TASK DETAILS
Look for the word "margin" in the entries and copy each line where it appears.

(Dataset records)
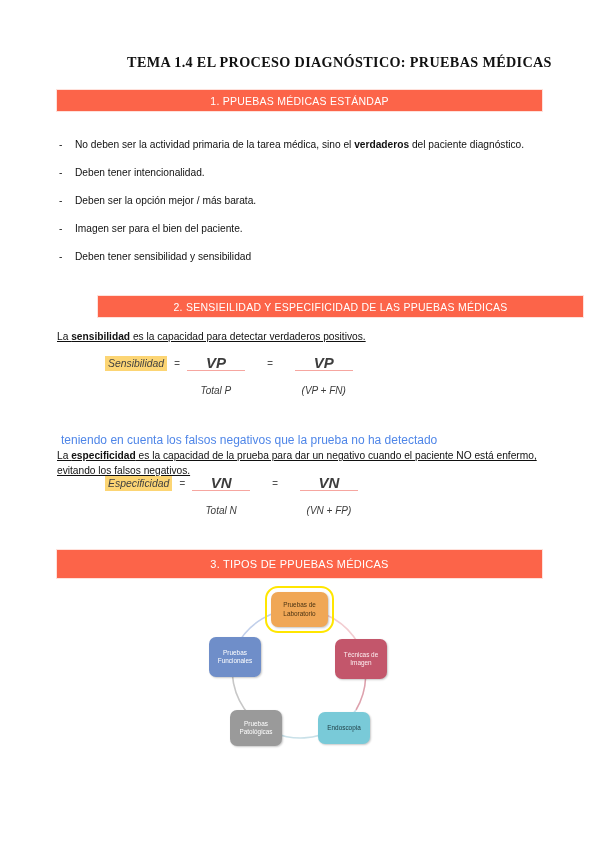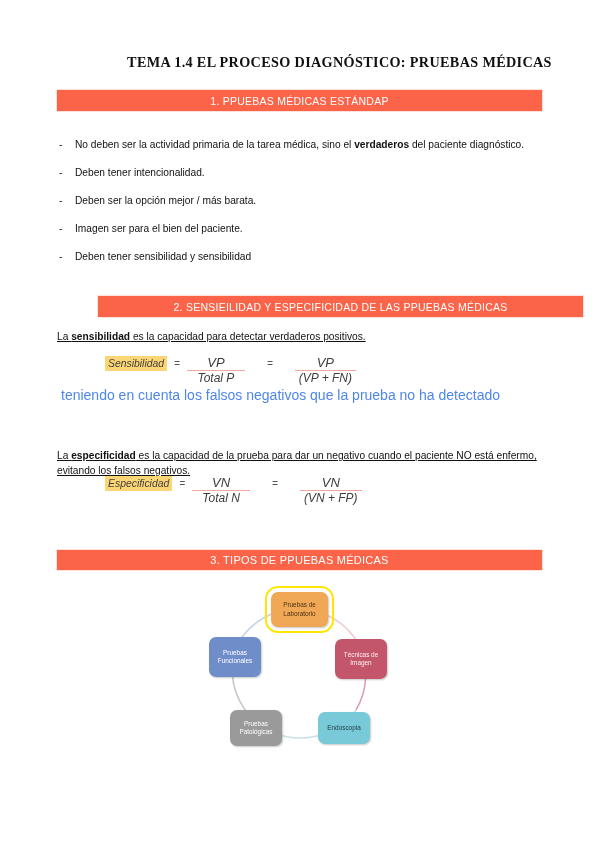--- a/index.html
+++ b/index.html
@@ -129,10 +129,11 @@
   }
   .frac .num {
     font-style: italic;
-    font-size: 13px;
+    font-size: 15px;
     color: #3d3d3d;
     line-height: 13px;
     padding: 0 6px;
+    font-weight: bold;
   }
   .frac .bar {
     width: 100%;

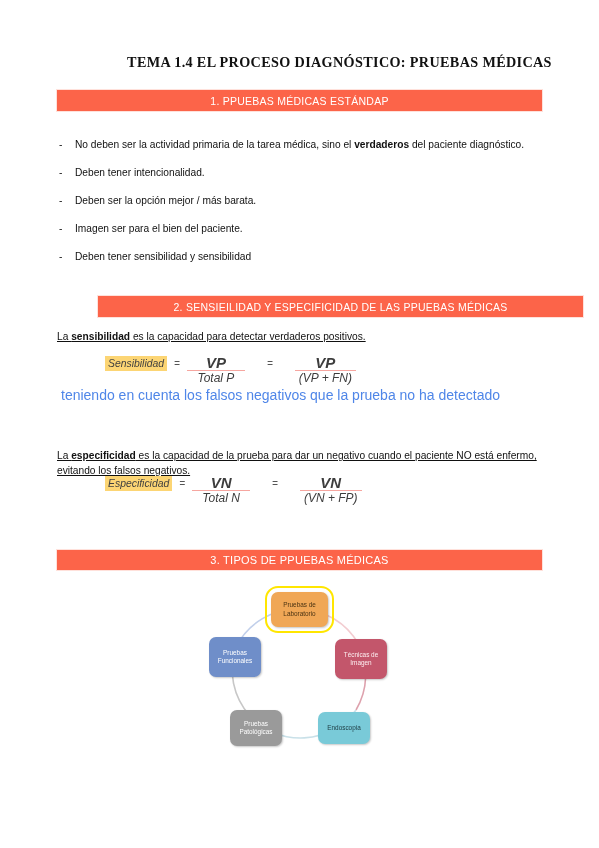--- a/index.html
+++ b/index.html
@@ -143,10 +143,10 @@
   }
   .frac .den {
     font-style: italic;
-    font-size: 12px;
+    font-size: 10px;
     color: #3d3d3d;
     line-height: 13px;
-    padding: 0 4px;
+    padding: 12px 4px;
   }
   .f-note {
     color: #4f86e8;

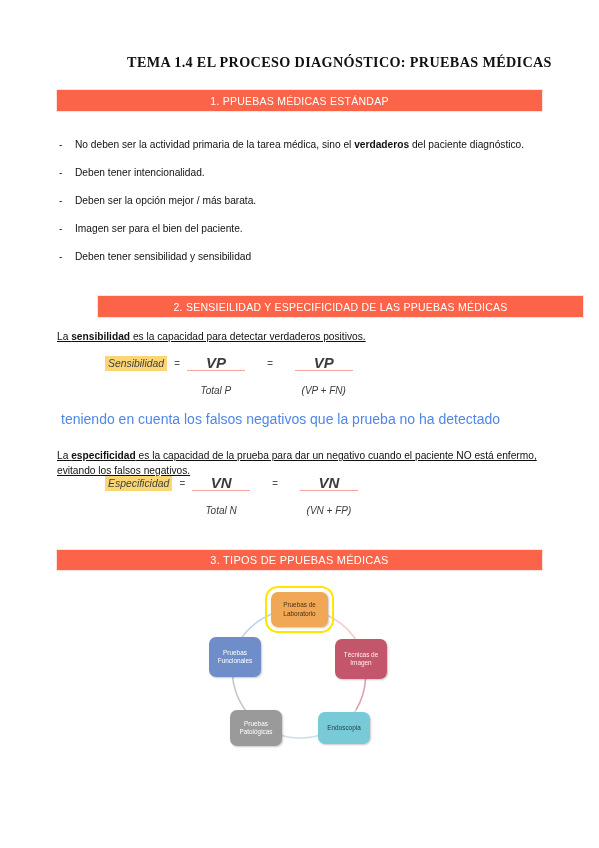--- a/index.html
+++ b/index.html
@@ -150,9 +150,9 @@
   }
   .f-note {
     color: #4f86e8;
-    font-size: 14px;
+    font-size: 12px;
     line-height: 12px;
-    margin-top: 4px;
+    margin-top: 25px;
   }
   #formula-sens .f-note { padding-left: 4px; }
   #formula-espe .f-note { padding-left: 128px; }

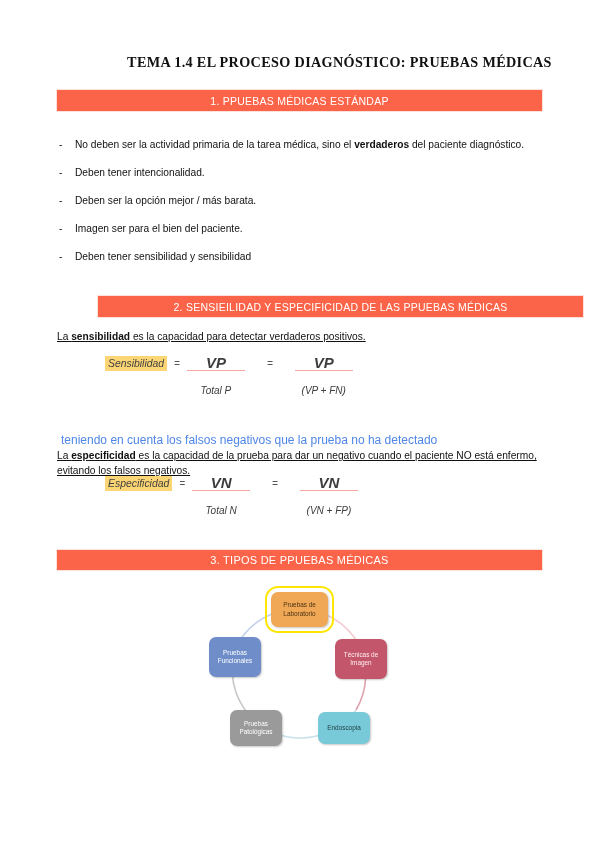--- a/index.html
+++ b/index.html
@@ -54,7 +54,7 @@
   }
   #banner-1 { top: 90px; }
   #banner-2 { top: 296px; margin-left: 41px; }
-  #banner-3 { top: 550px; height: 20px; font-size: 11px; }
+  #banner-3 { top: 550px; height: 28px; font-size: 11px; }
 
   
   .bullets {

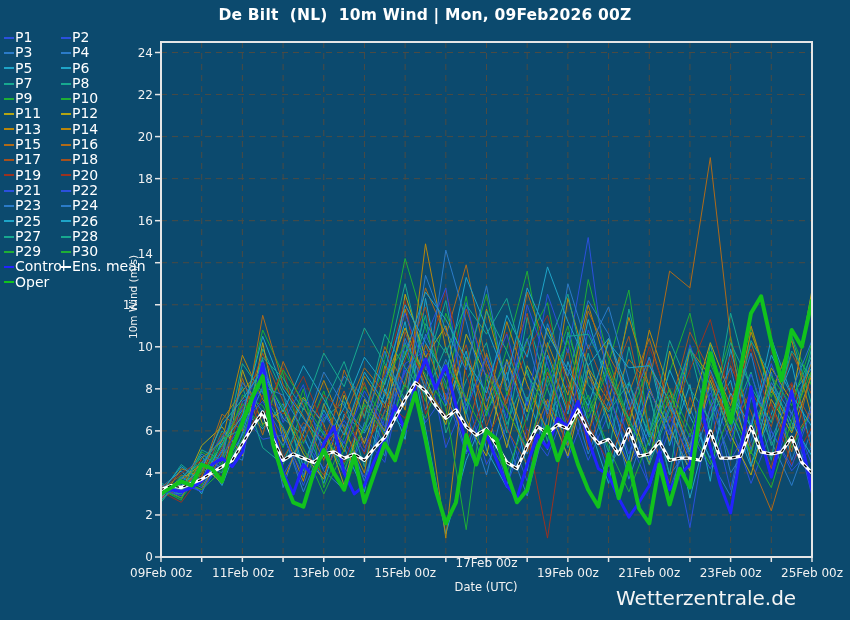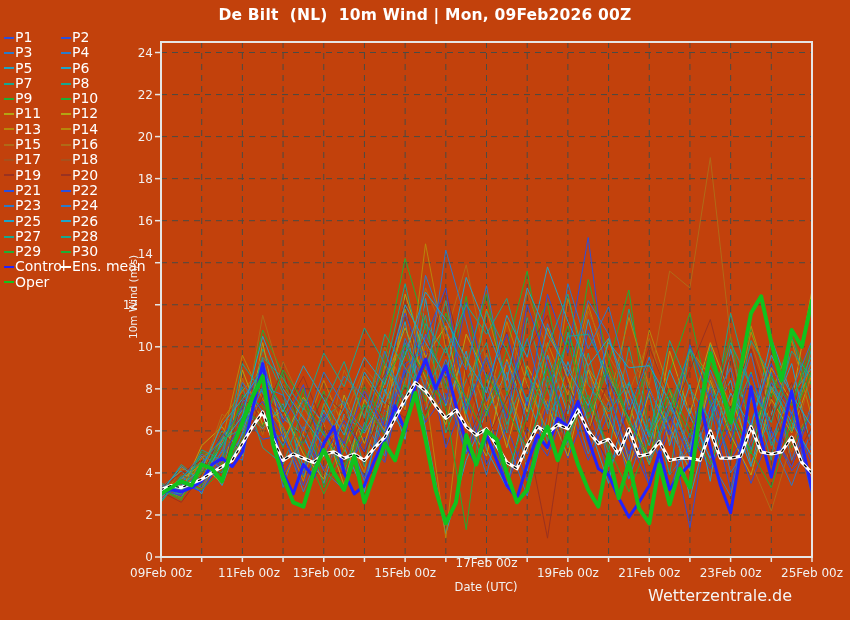--- a/index.html
+++ b/index.html
@@ -4,7 +4,7 @@
 <style>
   html,body{margin:0;padding:0;background:#000;}
   #stage{
-    position:relative;width:850px;height:620px;background:#c2410c;overflow:hidden;
+    position:relative;width:850px;height:620px;background:#0c4a6e;overflow:hidden;
     font-family:"DejaVu Sans","Liberation Sans",sans-serif;color:#fff;
   }
   #chart-title{

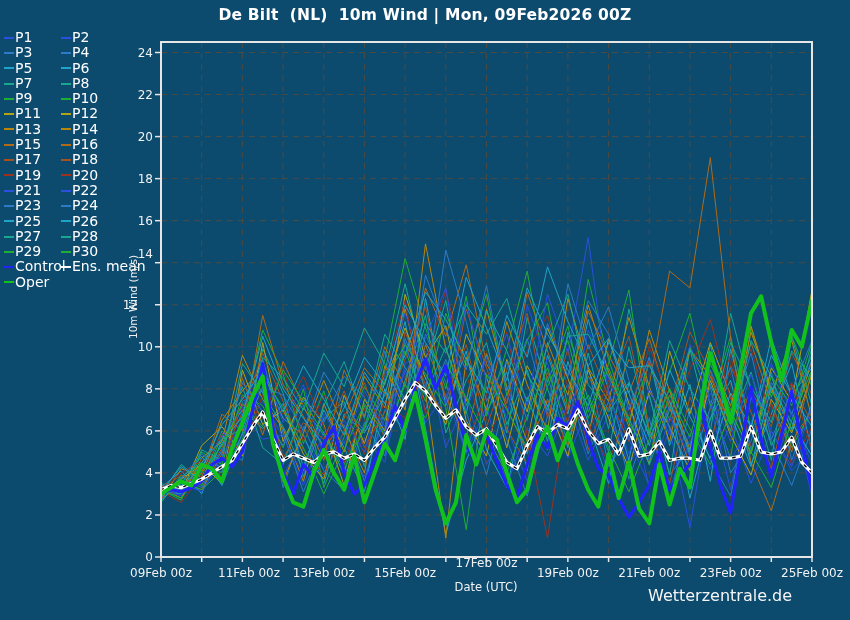--- a/index.html
+++ b/index.html
@@ -303,7 +303,7 @@
       </div>
     <div id="x-tick-labels">
         <div class="x-tick-label" style="left: 119px; top: 566px;">09Feb 00z</div>
-        <div class="x-tick-label" style="left: 207px; top: 566px;">11Feb 00z</div>
+        <div class="x-tick-label" style="left: 201px; top: 566px;">11Feb 00z</div>
         <div class="x-tick-label" style="left: 281.75px; top: 566px;">13Feb 00z</div>
         <div class="x-tick-label" style="left: 363.125px; top: 566px;">15Feb 00z</div>
         <div class="x-tick-label" style="left: 444.5px; top: 556px;">17Feb 00z</div>

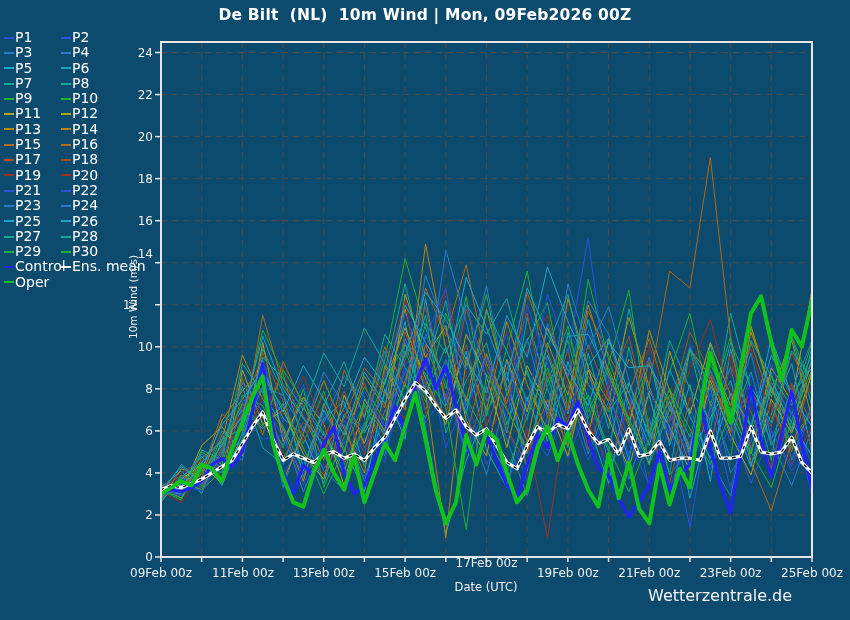--- a/index.html
+++ b/index.html
@@ -37,7 +37,7 @@
     font-size:11.5px;color:#f2f2f2;
   }
   #footer-model-label{position:absolute;left:119px;top:586px;font-size:15.5px;color:#f5f5f5;}
-  #footer-site-label{position:absolute;left:648px;top:586px;font-size:16px;color:#f5f5f5;}
+  #footer-site-label{position:absolute;left:616px;top:586px;font-size:20px;color:#f5f5f5;}
 </style>
 </head>
 <body>

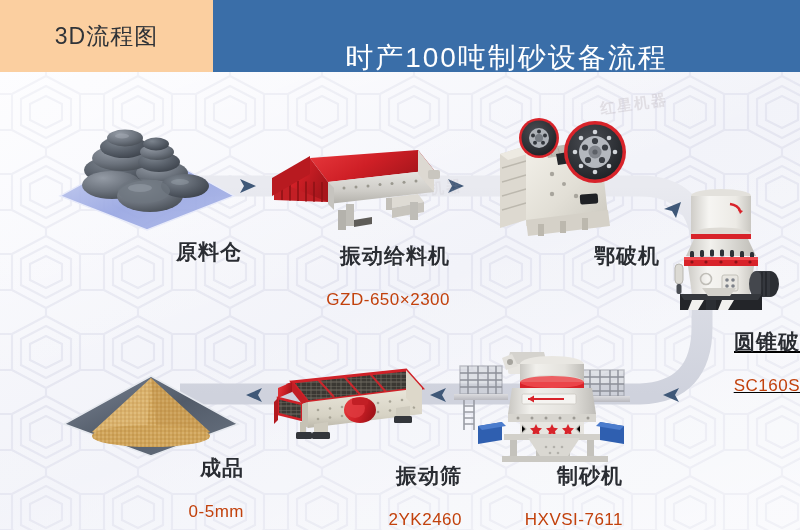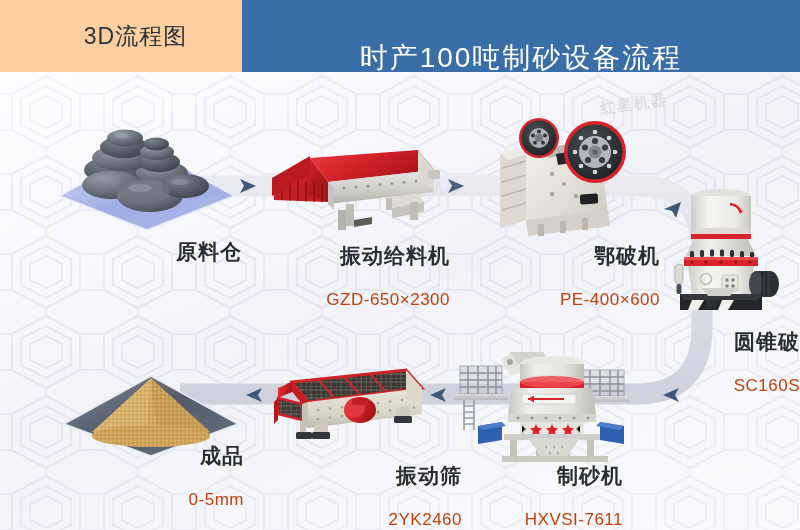--- a/index.html
+++ b/index.html
@@ -12,7 +12,7 @@
 
   
   .header{position:absolute;left:0;top:0;width:800px;height:72px;display:flex;z-index:30;}
-  .hdr-tag{width:213px;height:72px;background:#fbcfa0;display:flex;align-items:center;justify-content:center;padding-left:29px;}
+  .hdr-tag{width:213px;height:72px;background:#fbcfa0;display:flex;align-items:center;justify-content:center;}
   .hdr-tag span{font-size:23px;color:#2f3338;letter-spacing:1px;font-weight:400;}
   .hdr-main{flex:1;height:72px;background:#3a6ea8;display:flex;align-items:center;justify-content:center;}
   .hdr-main span{font-size:28px;color:#ffffff;letter-spacing:2px;font-weight:500;margin-top:44px;}

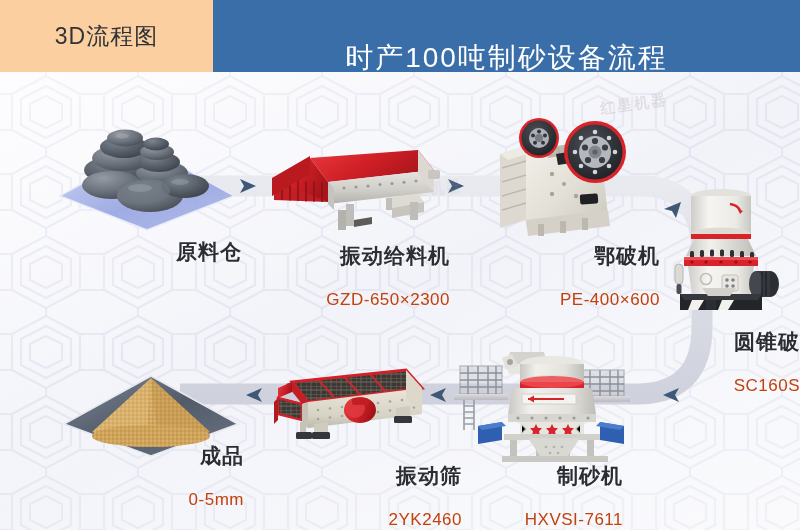--- a/index.html
+++ b/index.html
@@ -306,7 +306,6 @@
   </div>
   <div class="lbl" style="left:470px;top:244px;width:190px;">
     <div class="t1">鄂破机</div>
-    <div class="t2">PE-400×600</div>
   </div>
 
   <div class="node" style="left:666px;top:182px;">

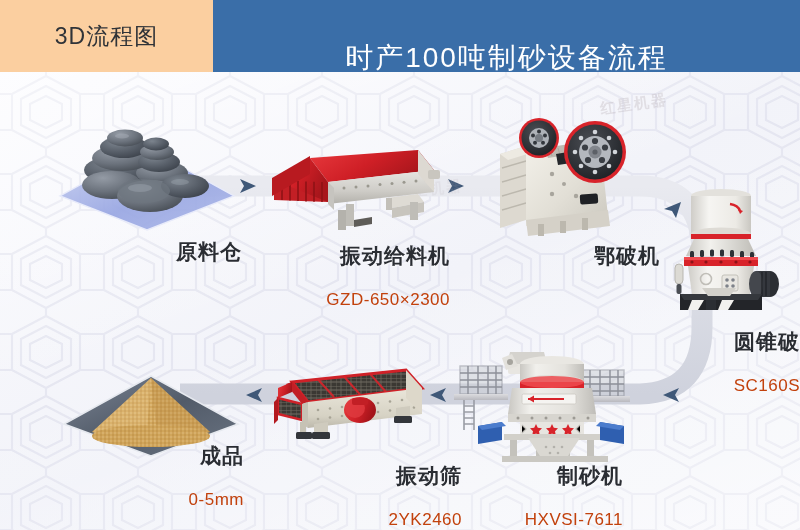--- a/index.html
+++ b/index.html
@@ -387,7 +387,7 @@
       <path d="M36 106 L70 106 L64 114 L42 114 Z" fill="#d2d0ca"></path>
     </svg>
   </div>
-  <div class="lbl" style="left:660px;top:330px;width:140px;">
+  <div class="lbl" style="left:660px;top:330px;width:140px;text-decoration:underline;">
     <div class="t1">圆锥破</div>
     <div class="t2">SC160S</div>
   </div>

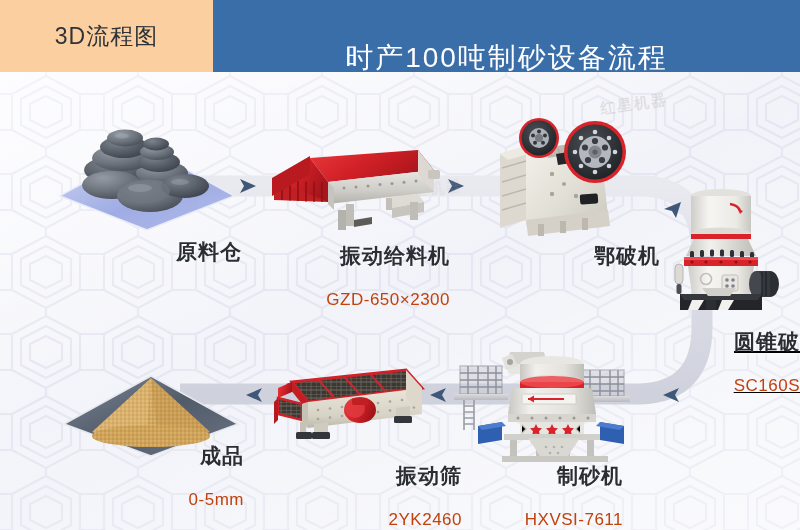--- a/index.html
+++ b/index.html
@@ -601,7 +601,7 @@
       <ellipse cx="93" cy="84" rx="59" ry="11" fill="#c89a51" opacity=".25"></ellipse>
     </svg>
   </div>
-  <div class="lbl" style="left:58px;top:444px;width:186px;">
+  <div class="lbl" style="left:58px;top:456px;width:186px;">
     <div class="t1">成品</div>
     <div class="t2">0-5mm</div>
   </div>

WRITTEN SOLUTION
-    margin-top: 4px;
+    margin-top: 25px;
   #banner-2 { top: 296px; margin-left: 41px; }
   html,body{margin:0;padding:0;background:#000;}
   .hdr-main span{font-size:28px;color:#ffffff;letter-spacing:2px;font-weight:500;margin-top:44px;}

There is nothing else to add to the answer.